[Task objective]: Set each record down exactly, excluding all images.

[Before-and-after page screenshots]
----------------------------------------

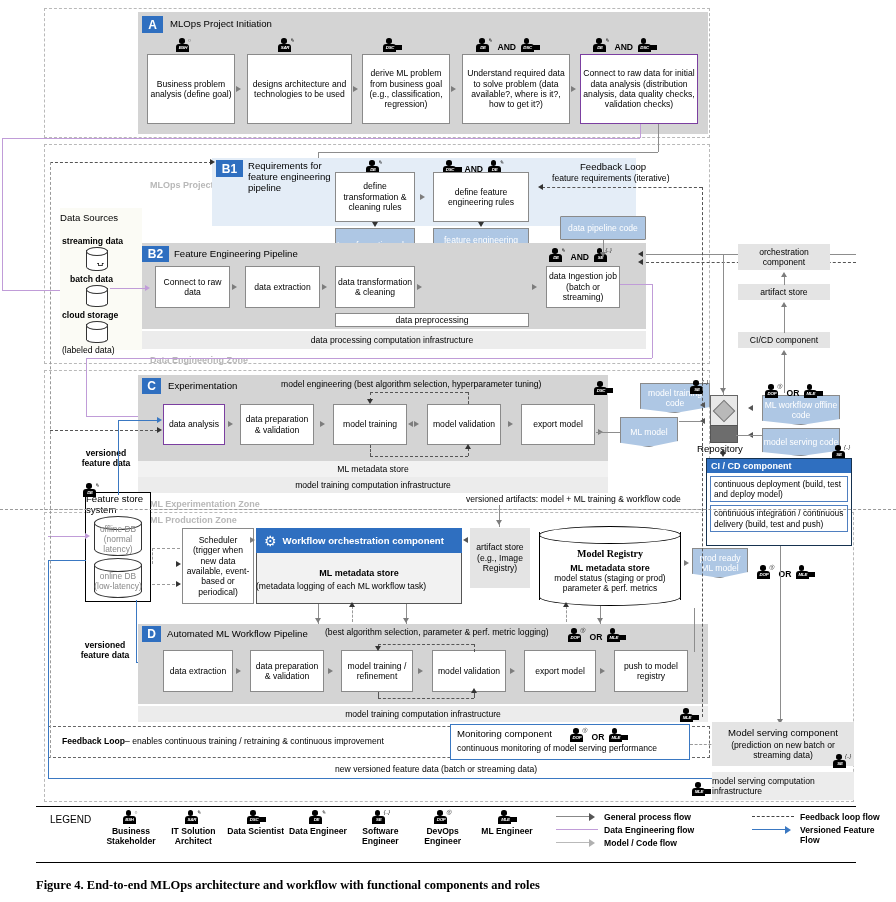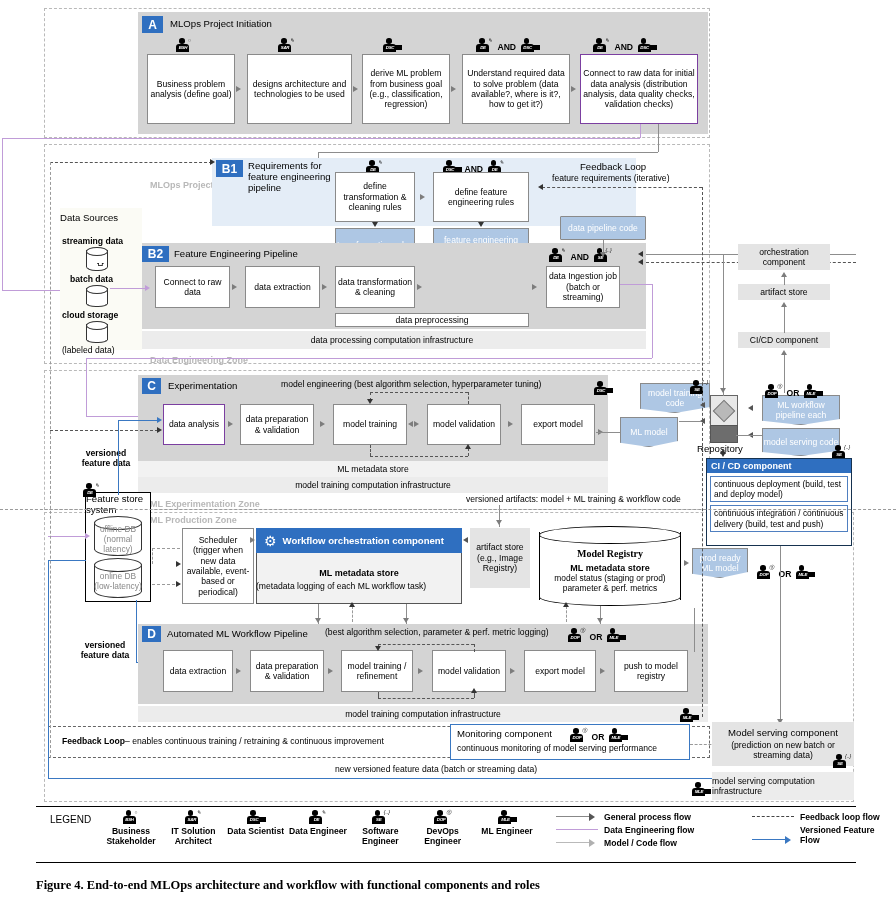--- a/index.html
+++ b/index.html
@@ -329,7 +329,7 @@
   <div class="abs arr u" style="left:781px;top:350px;"></div>
   <div class="abs v" style="left:784px;top:355px;height:38px;"></div>
 
-  <div class="abs artifact" style="left:762px;top:395px;width:78px;height:30px;clip-path:polygon(0 0,100% 0,100% 80%,50% 100%,0 86%);">ML workflow pipeline each</div>
+  <div class="abs artifact" style="left:762px;top:395px;width:78px;height:30px;clip-path:polygon(0 0,100% 0,100% 80%,50% 100%,0 86%);">ML workflow offline code</div>
   <div class="abs artifact" style="left:762px;top:428px;width:78px;height:28px;clip-path:polygon(0 0,100% 0,100% 80%,50% 100%,0 86%);">model serving code</div>
   <div class="abs" style="left:765px;top:382px;">
     <span class="role"><i class="head"></i><i class="body"></i><i class="tagtxt">DOP</i><i class="sup">⓪</i></span>

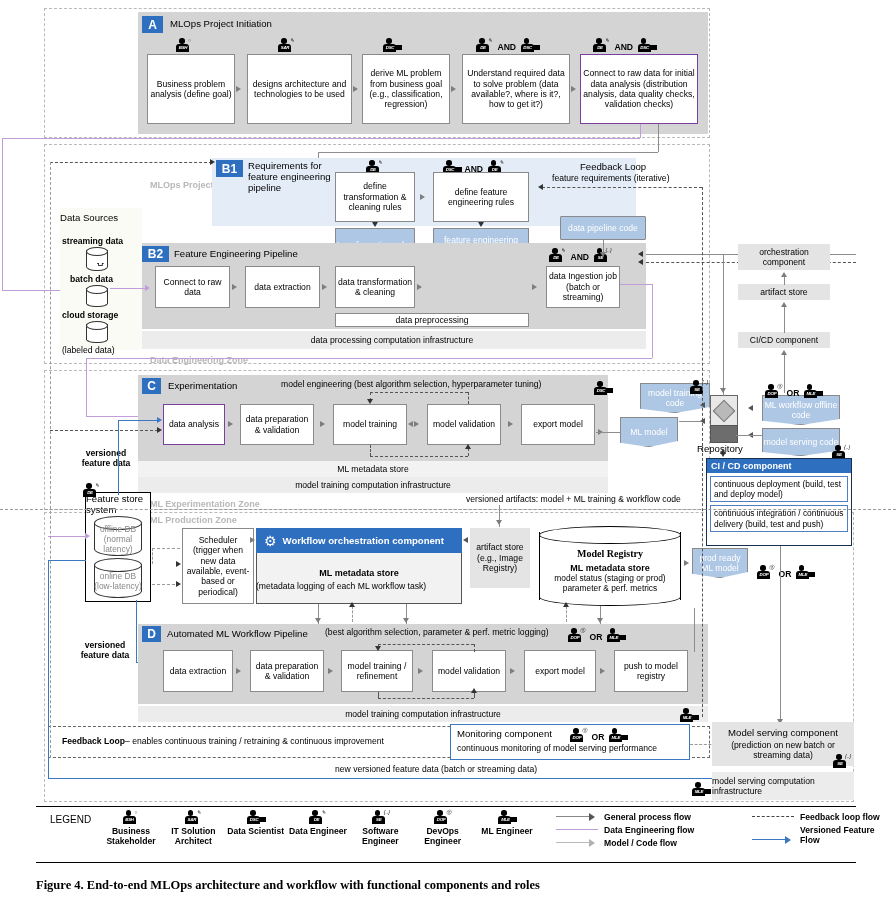--- a/index.html
+++ b/index.html
@@ -77,7 +77,7 @@
   .orw{font-size:8.6px;font-weight:bold;}
 
   
-  .legline{display:flex;align-items:flex-end;font-size:8.6px;font-weight:bold;margin-bottom:3px;}
+  .legline{display:flex;align-items:flex-start;font-size:8.6px;font-weight:bold;margin-bottom:3px;}
   .sw{width:42px;height:10px;position:relative;margin-right:6px;flex:none;}
   .sw .ln{position:absolute;left:0;top:4px;width:34px;height:0;border-top:1.3px solid #888;}
   .sw.purple .ln{border-top:1.3px solid #c09cd8;}

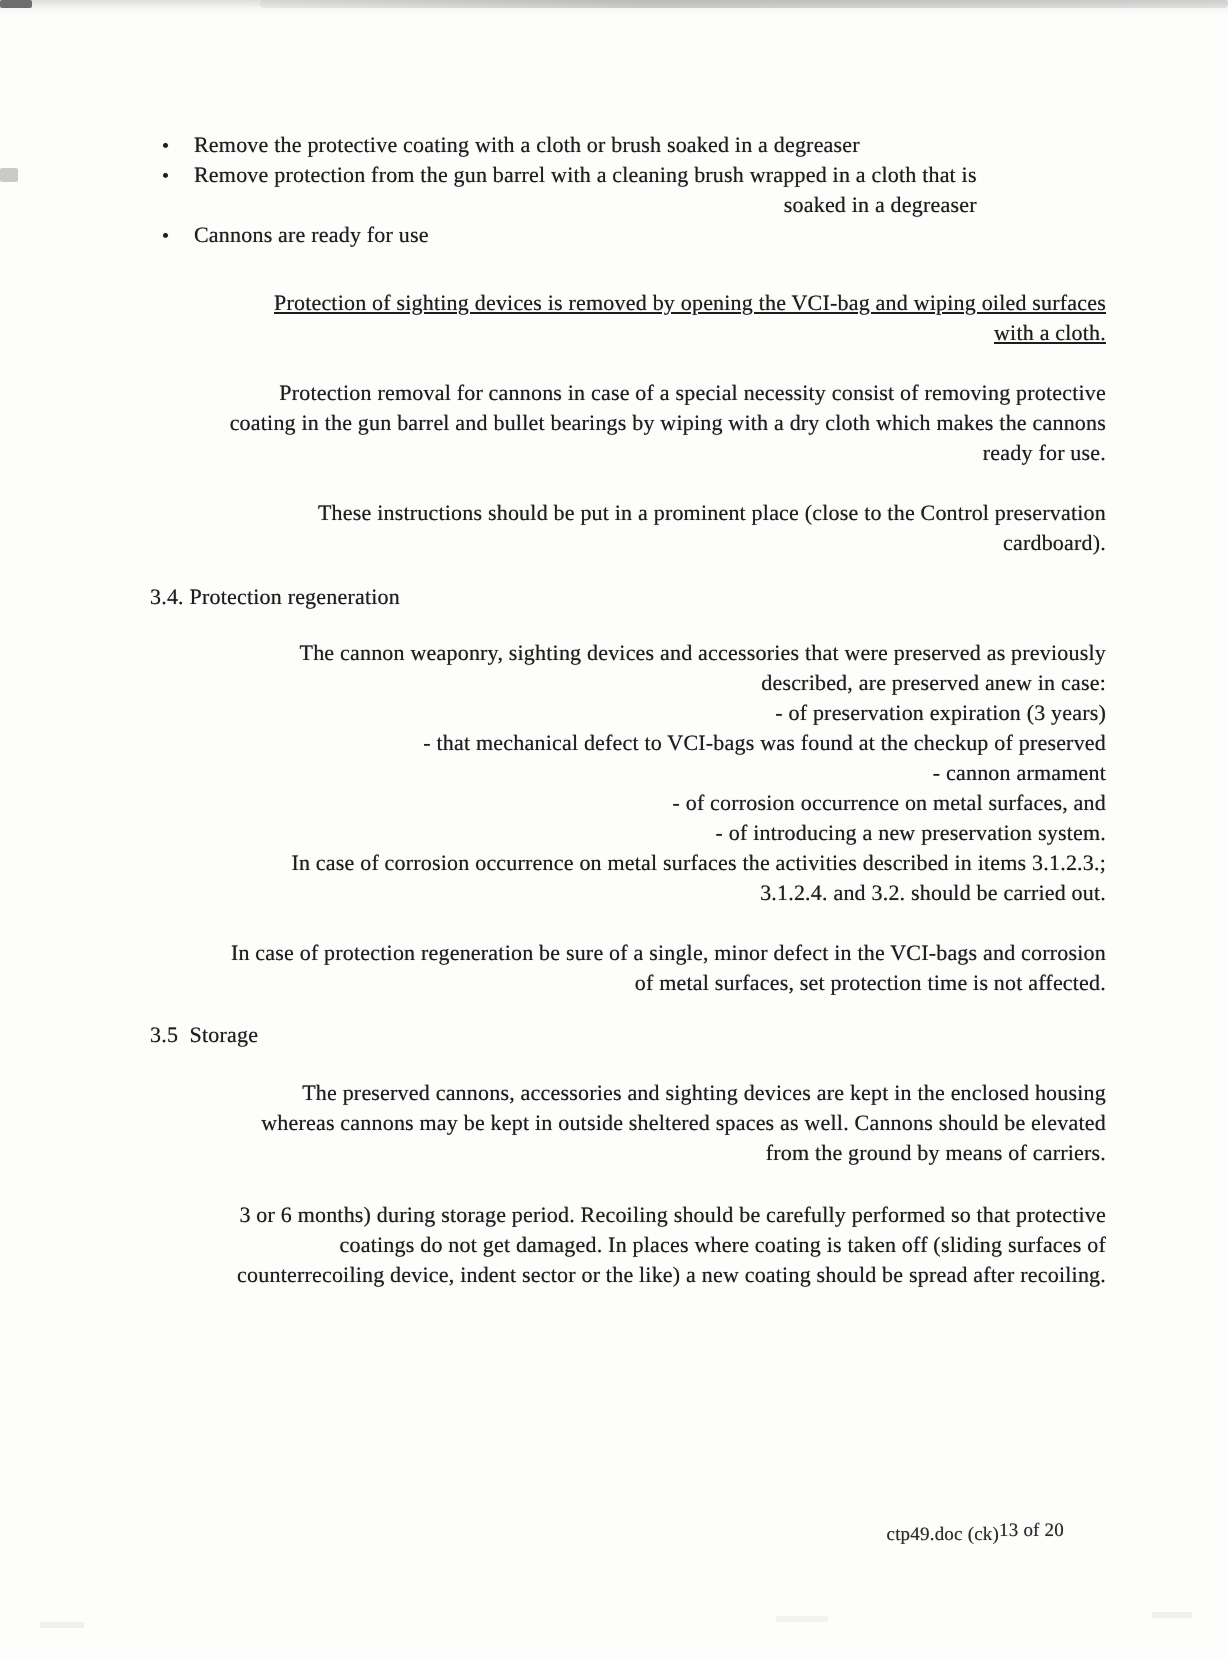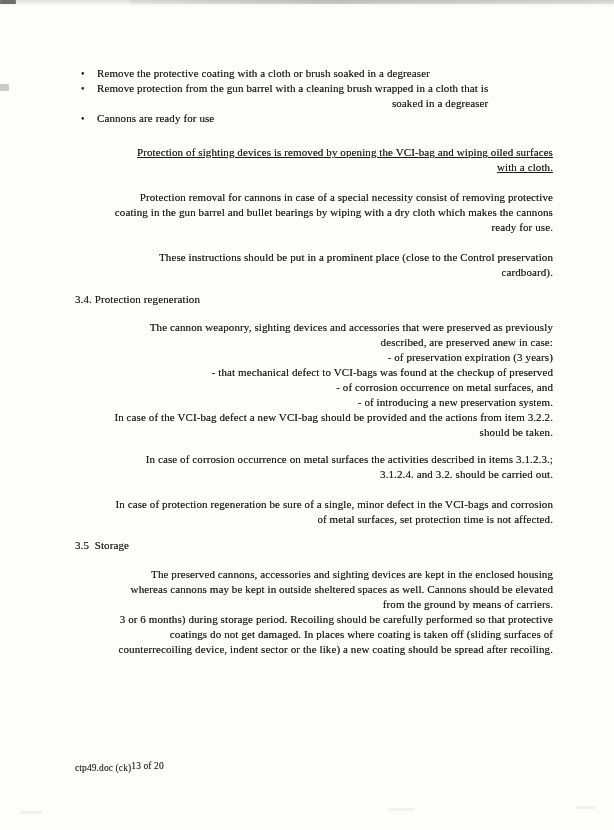--- a/index.html
+++ b/index.html
@@ -148,6 +148,7 @@
     <div class="dash-list">
       <span class="line">- of preservation expiration (3 years)</span>
       <span class="line">- that mechanical defect to VCI-bags was found at the checkup of preserved</span>
+      <span class="line">- cannon armament</span>
       <span class="line">- of corrosion occurrence on metal surfaces, and</span>
       <span class="line">- of introducing a new preservation system.</span>
     </div>

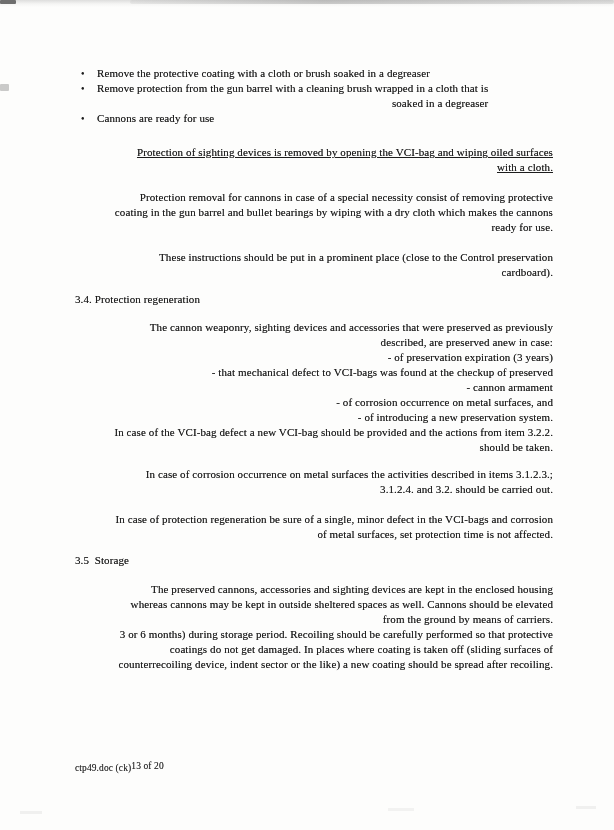--- a/index.html
+++ b/index.html
@@ -154,10 +154,6 @@
     </div>
 
 
-    <p class="para p-vci">
-      <span class="line">In case of the VCI-bag defect a new VCI-bag should be provided and the actions from item 3.2.2.</span>
-      <span class="line">should be taken.</span>
-    </p>
 
     <p class="para p-corrosion">
       <span class="line">In case of corrosion occurrence on metal surfaces the activities described in items 3.1.2.3.;</span>

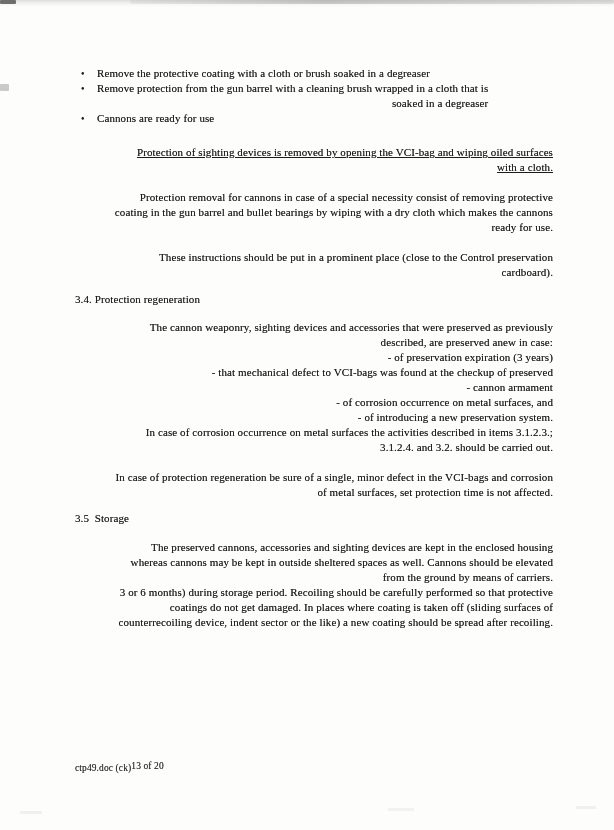--- a/index.html
+++ b/index.html
@@ -71,7 +71,7 @@
   .p-vci          { margin-bottom: 12px; }
   .p-corrosion    { margin-bottom: 15px; }
   .p-single       { margin-bottom: 11px; }
-  .p-storage      { margin-bottom: 0; }
+  .p-storage      { margin-bottom: 16px; }
   .p-recoiling    { margin-bottom: 0; }
 
   .footer {

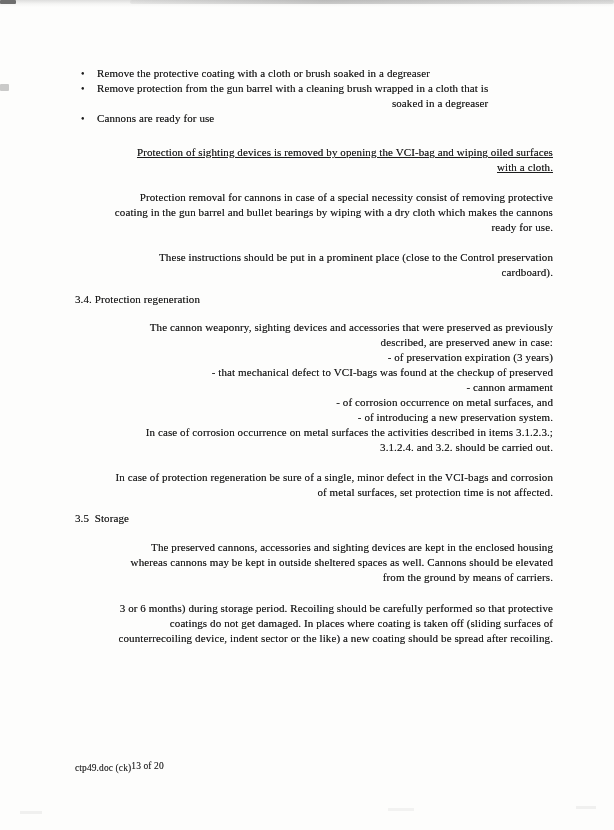--- a/index.html
+++ b/index.html
@@ -77,7 +77,7 @@
   .footer {
     position: absolute;
     left: 75px; top: 763px; width: 457px;
-    display: flex; justify-content: flex-start;
+    display: flex; justify-content: flex-end;
     font-size: 9.5px;
     letter-spacing: 0.1px;
     color: #2a2a2a;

----------------------------------------

[Solution for this exercise]:
--- a/index.html
+++ b/index.html
@@ -329,7 +329,7 @@
   <div class="abs arr u" style="left:781px;top:350px;"></div>
   <div class="abs v" style="left:784px;top:355px;height:38px;"></div>
 
-  <div class="abs artifact" style="left:762px;top:395px;width:78px;height:30px;clip-path:polygon(0 0,100% 0,100% 80%,50% 100%,0 86%);">ML workflow pipeline each</div>
+  <div class="abs artifact" style="left:762px;top:395px;width:78px;height:30px;clip-path:polygon(0 0,100% 0,100% 80%,50% 100%,0 86%);">ML workflow offline code</div>
   <div class="abs artifact" style="left:762px;top:428px;width:78px;height:28px;clip-path:polygon(0 0,100% 0,100% 80%,50% 100%,0 86%);">model serving code</div>
   <div class="abs" style="left:765px;top:382px;">
     <span class="role"><i class="head"></i><i class="body"></i><i class="tagtxt">DOP</i><i class="sup">⓪</i></span>

--- a/index.html
+++ b/index.html
@@ -77,7 +77,7 @@
   .orw{font-size:8.6px;font-weight:bold;}
 
   
-  .legline{display:flex;align-items:flex-end;font-size:8.6px;font-weight:bold;margin-bottom:3px;}
+  .legline{display:flex;align-items:flex-start;font-size:8.6px;font-weight:bold;margin-bottom:3px;}
   .sw{width:42px;height:10px;position:relative;margin-right:6px;flex:none;}
   .sw .ln{position:absolute;left:0;top:4px;width:34px;height:0;border-top:1.3px solid #888;}
   .sw.purple .ln{border-top:1.3px solid #c09cd8;}

--- a/index.html
+++ b/index.html
@@ -148,6 +148,7 @@
     <div class="dash-list">
       <span class="line">- of preservation expiration (3 years)</span>
       <span class="line">- that mechanical defect to VCI-bags was found at the checkup of preserved</span>
+      <span class="line">- cannon armament</span>
       <span class="line">- of corrosion occurrence on metal surfaces, and</span>
       <span class="line">- of introducing a new preservation system.</span>
     </div>

--- a/index.html
+++ b/index.html
@@ -154,10 +154,6 @@
     </div>
 
 
-    <p class="para p-vci">
-      <span class="line">In case of the VCI-bag defect a new VCI-bag should be provided and the actions from item 3.2.2.</span>
-      <span class="line">should be taken.</span>
-    </p>
 
     <p class="para p-corrosion">
       <span class="line">In case of corrosion occurrence on metal surfaces the activities described in items 3.1.2.3.;</span>

--- a/index.html
+++ b/index.html
@@ -71,7 +71,7 @@
   .p-vci          { margin-bottom: 12px; }
   .p-corrosion    { margin-bottom: 15px; }
   .p-single       { margin-bottom: 11px; }
-  .p-storage      { margin-bottom: 0; }
+  .p-storage      { margin-bottom: 16px; }
   .p-recoiling    { margin-bottom: 0; }
 
   .footer {

--- a/index.html
+++ b/index.html
@@ -77,7 +77,7 @@
   .footer {
     position: absolute;
     left: 75px; top: 763px; width: 457px;
-    display: flex; justify-content: flex-start;
+    display: flex; justify-content: flex-end;
     font-size: 9.5px;
     letter-spacing: 0.1px;
     color: #2a2a2a;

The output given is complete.